AI requires an applied standard and security framework that can keep up with its explosive growth. Since Google was aware that this was only the beginning, Google released the Secure AI Framework (SAIF) last year. Any industrial framework must, of course, be operationalized through close cooperation with others, and above all, a forum.
Together with their industry colleagues, Google is launching the Coalition for Secure AI (CoSAI) today at the Aspen Security Forum. Over the past year, Google have been trying to bring this coalition together in order to achieve comprehensive security measures for addressing the particular vulnerabilities associated with AI, for both immediate and long-term challenges.
Creating Safe AI Systems for Everyone
In order to share best practices for secure AI deployment and work together on AI security research and product development, the Coalition for Secure AI (CoSAI) is an open ecosystem of AI and security specialists from top industry organisations.
What is CoSAI?
Collective action is necessary for security, and using AI itself is the greatest approach to secure AI. Individuals, developers, and businesses must all embrace common security standards and best practices in order to engage in the digital ecosystem securely and ensure that it is safe for all users. AI is not an exception. In order to address this, a diverse ecosystem of stakeholders came together to form the Coalition for Secure AI (CoSAI), which aims to build technical open-source solutions and methodologies for secure AI development and deployment, share security expertise and best practices, and invest in AI security research collectively.
In partnership with business and academia, CoSAI will tackle important AI security concerns through a number of vital workstreams, including initiatives like:
- AI Systems’ Software Supply Chain Security
- Getting Defenders Ready for a Changing Security Environment
- Governance of AI Security
How It Benefits You
By taking part in CoSAI, you may get in touch with a thriving network of business executives who exchange knowledge and best practices about the development and application of safe AI. By participating, you get access to standardised procedures, collaborative efforts in AI security research, and open-source solutions aimed at enhancing the security of AI systems. In order to strengthen the security and trust of AI systems inside your company, CoSAI provides tools and guidelines for putting strong security controls and mitigations into place.
Participate!
Do you have any questions regarding CoSAI or would you like to help with some of Google’s projects? Any developer is welcome to participate technically for no cost. Google is dedicated to giving each and every contributor a transparent and friendly atmosphere. Become a CoSAI sponsor to contribute to the project’s success by financing the essential services that the community needs.
CoSAI will be headquartered under OASIS Open, the global standards and open source organisation, and comprises founding members Amazon, Anthropic, Chainguard, Cisco, Cohere, GenLab, IBM, Intel, Microsoft, NVIDIA, OpenAI, Paypal, and Wiz.
Announcing the first workstreams of CoSAI
CoSAI will support this group investment in AI security as people, developers, and businesses carry out their efforts to embrace common security standards and best practices. Additionally, Google is releasing today the first three priority areas that the alliance will work with business and academia to address:
Software Supply Chain Security for Artificial Intelligence Systems: Google has been working to expand the use of SLSA Provenance to AI models in order to determine when AI software is secure based on the way it was developed and managed along the software supply chain.
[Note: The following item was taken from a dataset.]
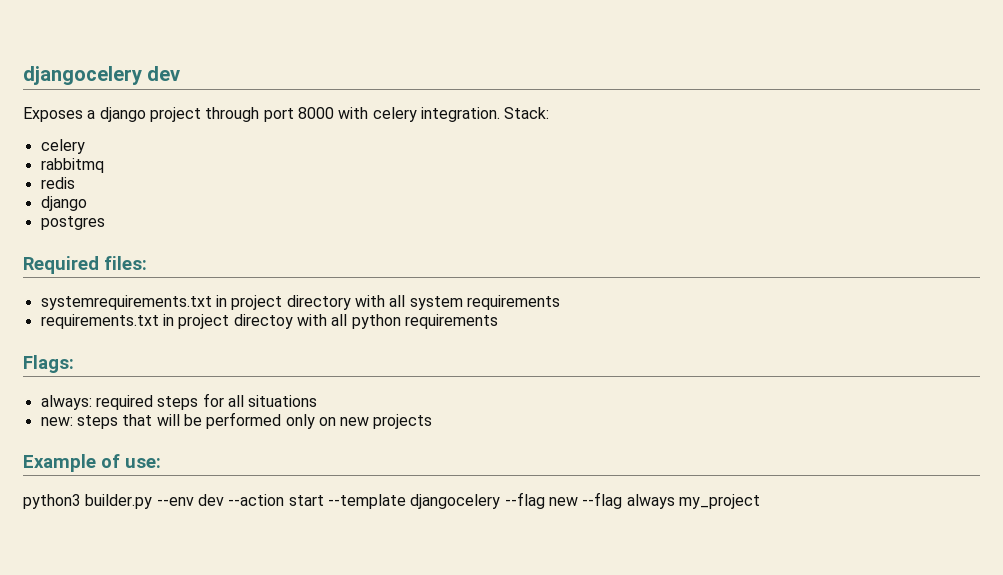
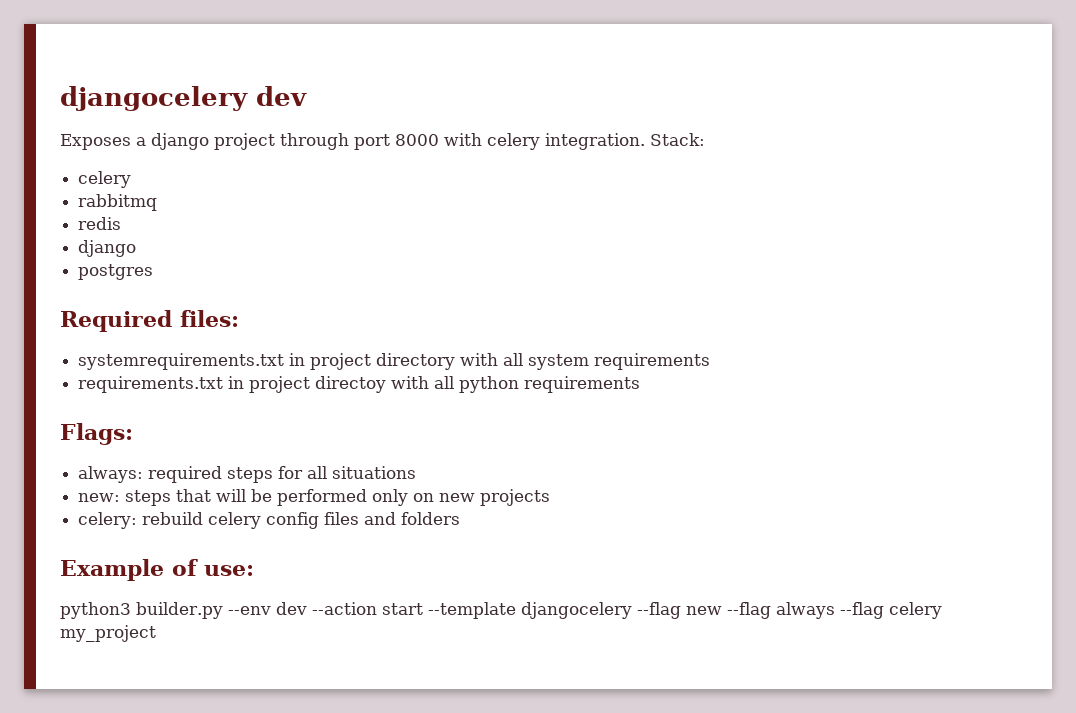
(433, 421) none -> [78,512,461,529] // celery: rebuild celery config files and folders
(675, 501) none -> [839,602,942,619] --flag celery

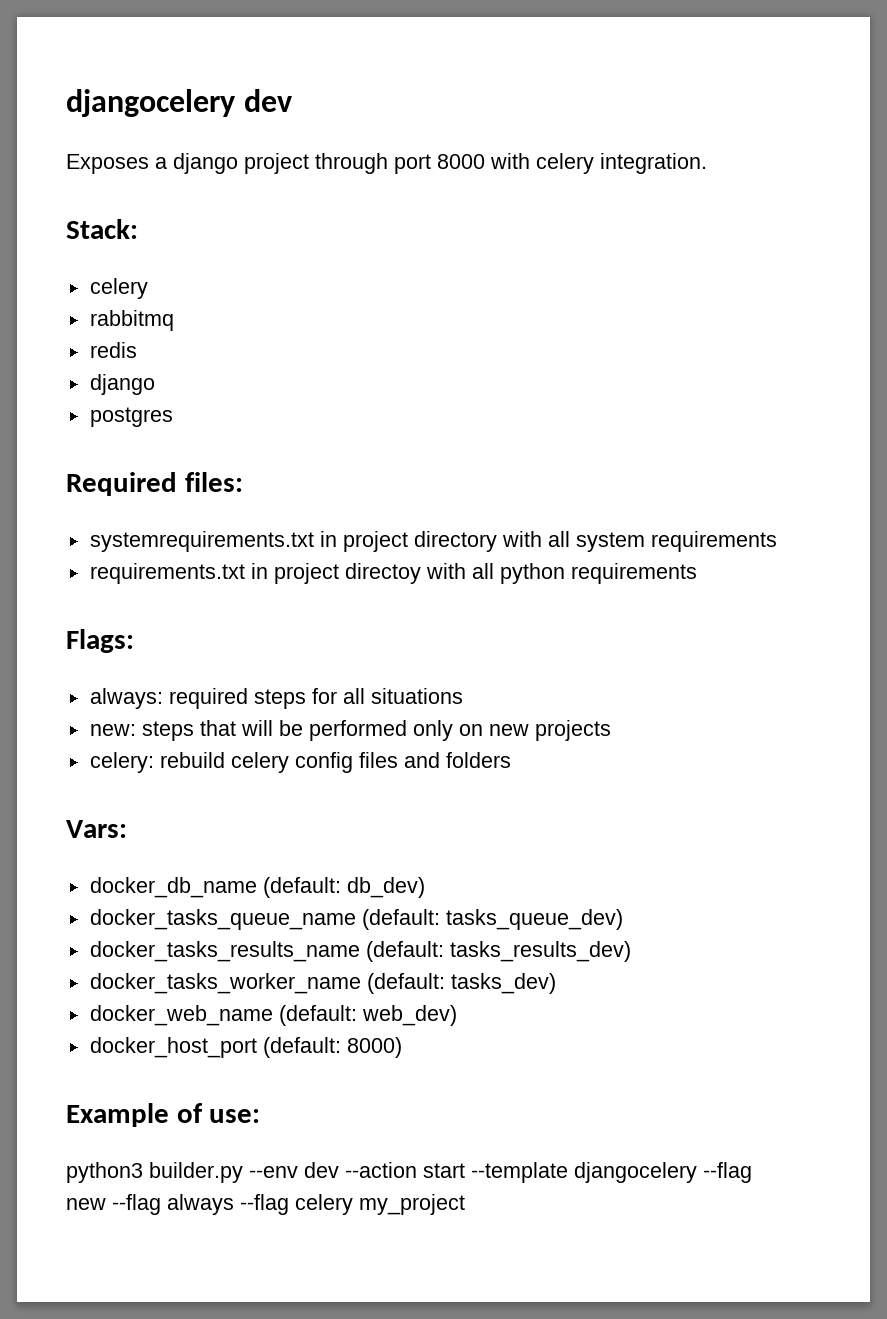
(645, 141) none -> (707, 163) //
(461, 518) none -> [66,820,127,838] [89,877,425,898] [89,909,623,930] [89,941,631,962] [89,973,556,994] [89,1005,457,1026] [89,1037,402,1058] // Vars: // docker_db_name (default: db_dev) // docker_tasks_queue_name (default: tasks_queue_dev) // docker_tasks_results_name (default: tasks_results_dev) // docker_tasks_worker_name (default: tasks_dev) // docker_web_name (default: web_dev) // docker_host_port (default: 8000)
By extending the current efforts of SSDF and SLSA security principles for AI and classical software, this workstream will strive to improve AI security by offering guidance on analysing provenance, controlling risks associated with third-party models, and examining the provenance of the entire AI application.
Getting defenders ready for an evolving cybersecurity environment: Security practitioners don’t have an easy way to handle the intricacy of security problems when managing daily AI governance. In order to address the security implications of AI use, this workstream will offer a framework for defenders to identify investments and mitigation strategies. The framework will grow mitigation measures in tandem with the development of AI models that progress offensive cybersecurity.
AI security governance: Managing AI security concerns calls for a fresh set of tools and knowledge of the field’s particularities. To assist practitioners in readiness assessments, management, monitoring, and reporting of the security of their AI products, CoSAI will create a taxonomy of risks and controls, a checklist, and a scorecard.
In order to promote responsible AI, CoSAI will also work with groups like the Partnership on AI, Open Source Security Foundation, Frontier Model Forum, and ML Commons.
Next up
Google is dedicated to making sure that as AI develops, efficient risk management techniques do too. The industry support for safe and secure AI development that Google has witnessed over the past year is encouraging. The efforts being made by developers, specialists, and large and small businesses to assist organisations in securely implementing, training, and utilising AI give them even more hope.
AI developers require and end users should have access to a framework for AI security that adapts to changing circumstances and ethically seizes opportunities. The next phase of that journey is CoSAI, and in the upcoming months, further developments should be forthcoming. You can go to coalitionforsecureai.org to find out how you can help with CoSAI.